**WHAT IS EXPECTED:** The reply should be an exact repeat of the listing, with no pictures in it.

DATASET RECORDS START

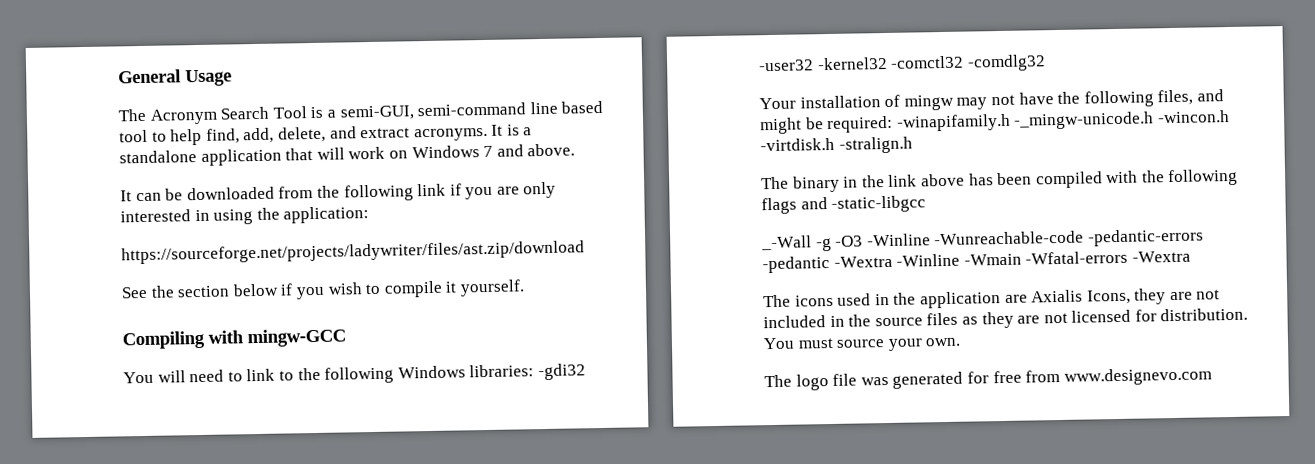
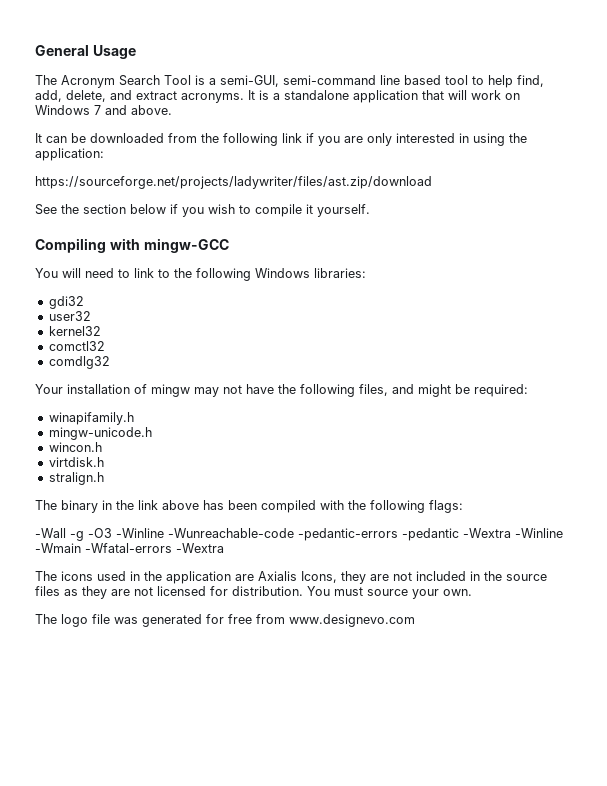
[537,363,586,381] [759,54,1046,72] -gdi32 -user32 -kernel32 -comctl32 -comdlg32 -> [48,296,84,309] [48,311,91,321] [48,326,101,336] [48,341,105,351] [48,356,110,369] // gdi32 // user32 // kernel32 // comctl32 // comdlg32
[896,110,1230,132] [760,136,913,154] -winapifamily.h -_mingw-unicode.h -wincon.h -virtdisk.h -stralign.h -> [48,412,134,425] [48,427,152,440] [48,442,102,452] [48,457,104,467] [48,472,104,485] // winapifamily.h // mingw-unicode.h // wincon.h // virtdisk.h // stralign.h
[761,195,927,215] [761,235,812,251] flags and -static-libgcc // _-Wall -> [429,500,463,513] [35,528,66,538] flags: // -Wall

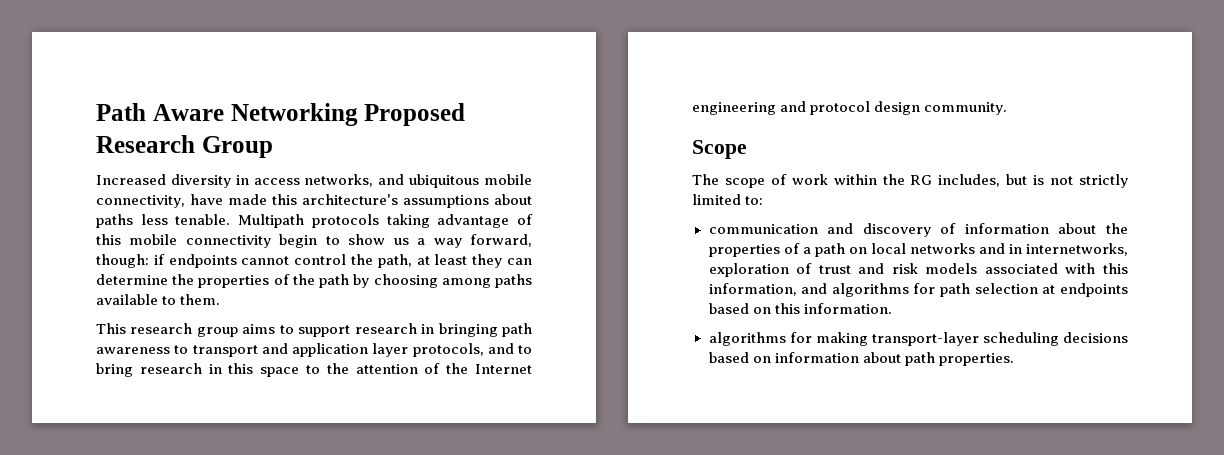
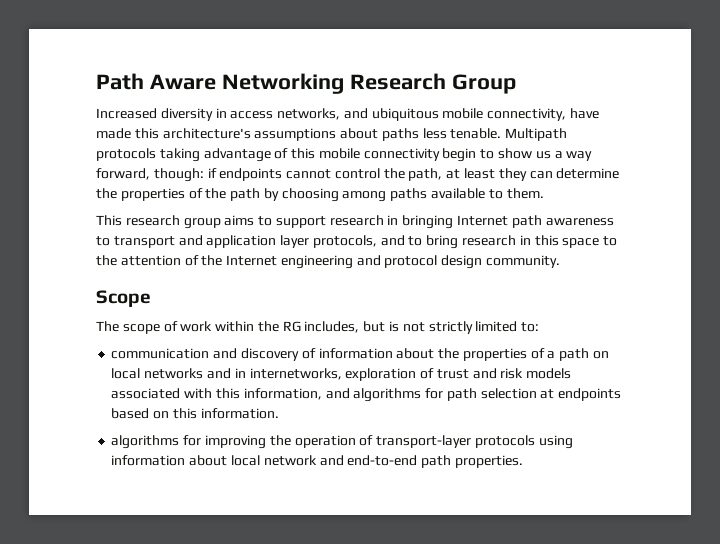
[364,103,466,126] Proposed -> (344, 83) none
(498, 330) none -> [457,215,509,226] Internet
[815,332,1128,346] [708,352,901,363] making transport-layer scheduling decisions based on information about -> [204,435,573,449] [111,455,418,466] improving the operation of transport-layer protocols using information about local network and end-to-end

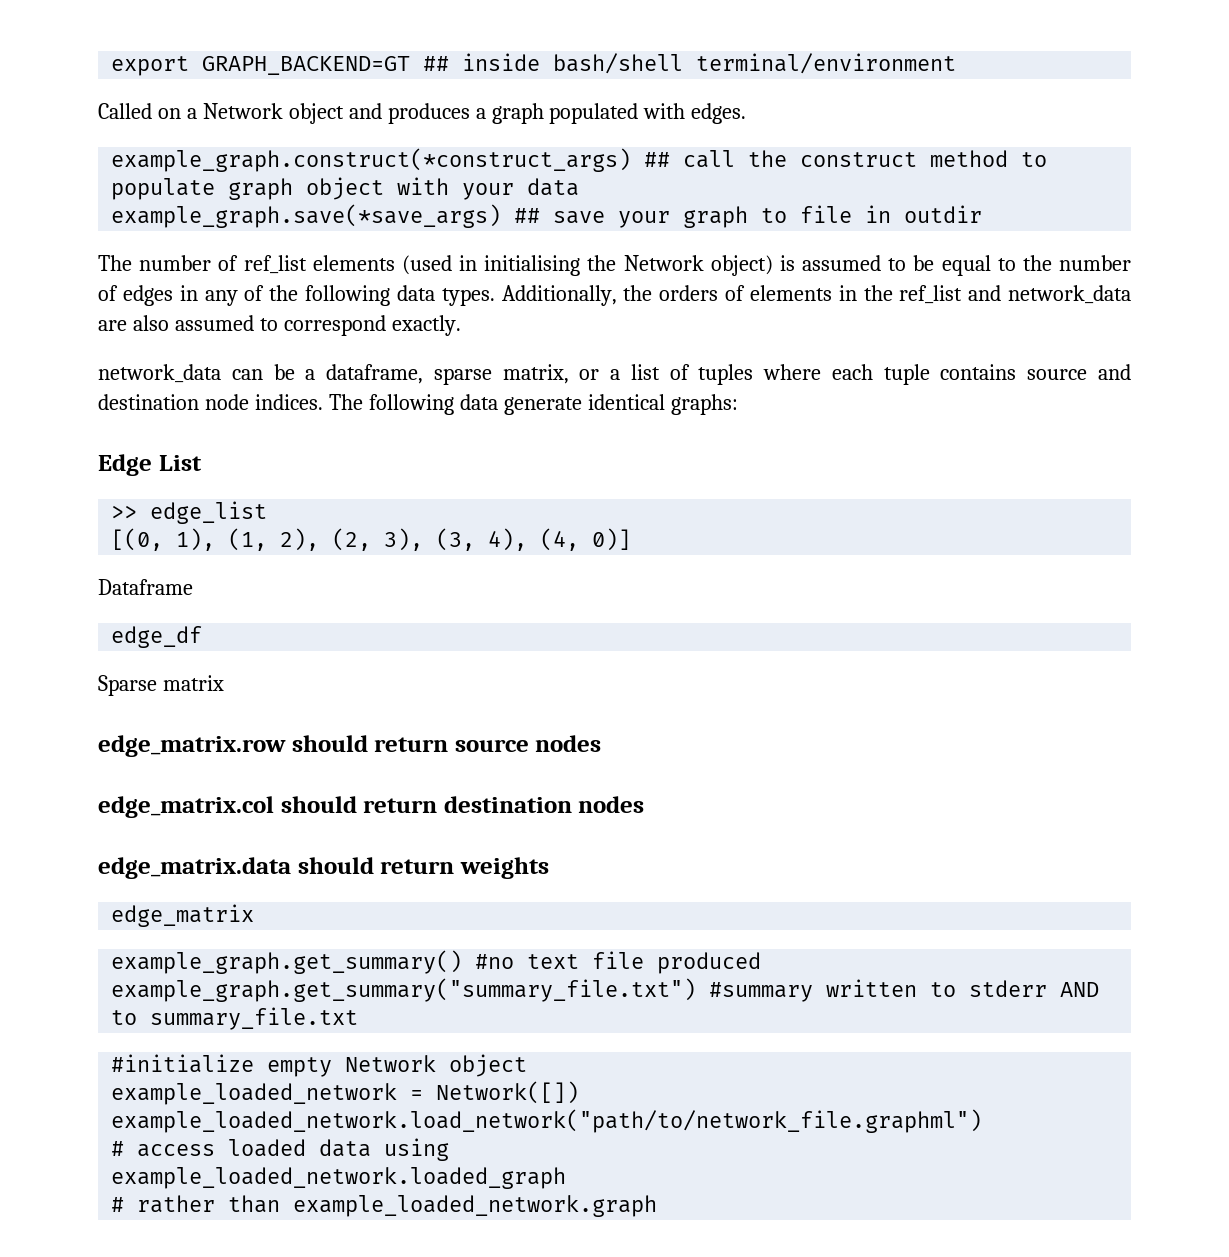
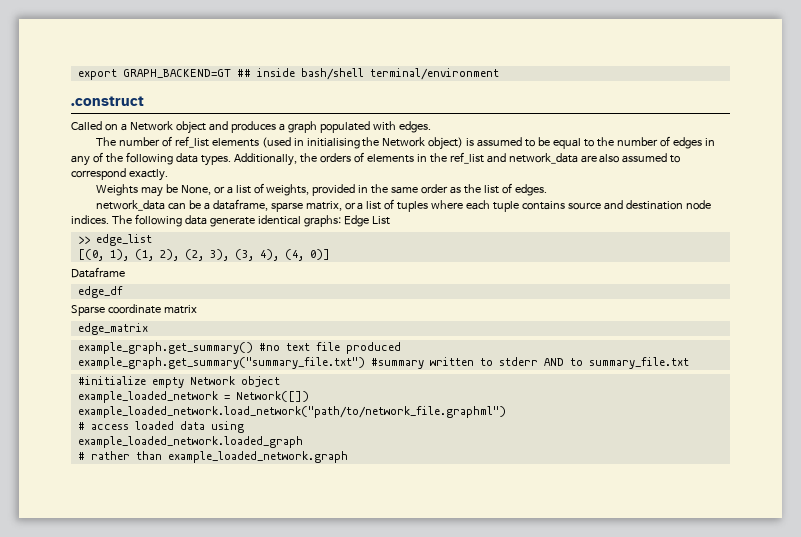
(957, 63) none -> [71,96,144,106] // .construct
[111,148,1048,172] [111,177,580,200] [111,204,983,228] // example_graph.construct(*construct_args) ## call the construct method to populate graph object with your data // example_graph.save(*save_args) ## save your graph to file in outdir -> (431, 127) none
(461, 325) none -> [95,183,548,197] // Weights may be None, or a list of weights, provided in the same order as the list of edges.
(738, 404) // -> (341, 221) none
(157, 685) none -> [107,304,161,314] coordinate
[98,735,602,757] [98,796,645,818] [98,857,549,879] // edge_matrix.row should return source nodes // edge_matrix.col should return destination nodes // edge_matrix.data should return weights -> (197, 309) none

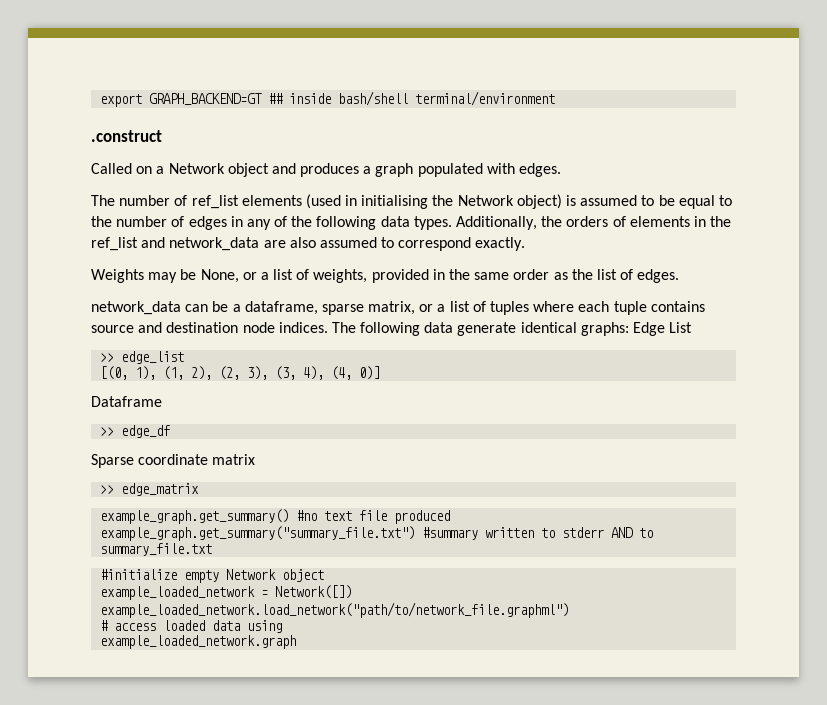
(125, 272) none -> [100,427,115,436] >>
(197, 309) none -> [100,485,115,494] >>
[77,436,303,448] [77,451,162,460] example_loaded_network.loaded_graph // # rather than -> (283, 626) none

DATASET RECORDS END

**EXERCISE RESULT:**
[537,363,586,381] [759,54,1046,72] -gdi32 -user32 -kernel32 -comctl32 -comdlg32 -> [48,296,84,309] [48,311,91,321] [48,326,101,336] [48,341,105,351] [48,356,110,369] // gdi32 // user32 // kernel32 // comctl32 // comdlg32
[896,110,1230,132] [760,136,913,154] -winapifamily.h -_mingw-unicode.h -wincon.h -virtdisk.h -stralign.h -> [48,412,134,425] [48,427,152,440] [48,442,102,452] [48,457,104,467] [48,472,104,485] // winapifamily.h // mingw-unicode.h // wincon.h // virtdisk.h // stralign.h
[761,195,927,215] [761,235,812,251] flags and -static-libgcc // _-Wall -> [429,500,463,513] [35,528,66,538] flags: // -Wall

[364,103,466,126] Proposed -> (344, 83) none
(498, 330) none -> [457,215,509,226] Internet
[815,332,1128,346] [708,352,901,363] making transport-layer scheduling decisions based on information about -> [204,435,573,449] [111,455,418,466] improving the operation of transport-layer protocols using information about local network and end-to-end

(957, 63) none -> [71,96,144,106] // .construct
[111,148,1048,172] [111,177,580,200] [111,204,983,228] // example_graph.construct(*construct_args) ## call the construct method to populate graph object with your data // example_graph.save(*save_args) ## save your graph to file in outdir -> (431, 127) none
(461, 325) none -> [95,183,548,197] // Weights may be None, or a list of weights, provided in the same order as the list of edges.
(738, 404) // -> (341, 221) none
(157, 685) none -> [107,304,161,314] coordinate
[98,735,602,757] [98,796,645,818] [98,857,549,879] // edge_matrix.row should return source nodes // edge_matrix.col should return destination nodes // edge_matrix.data should return weights -> (197, 309) none

(125, 272) none -> [100,427,115,436] >>
(197, 309) none -> [100,485,115,494] >>
[77,436,303,448] [77,451,162,460] example_loaded_network.loaded_graph // # rather than -> (283, 626) none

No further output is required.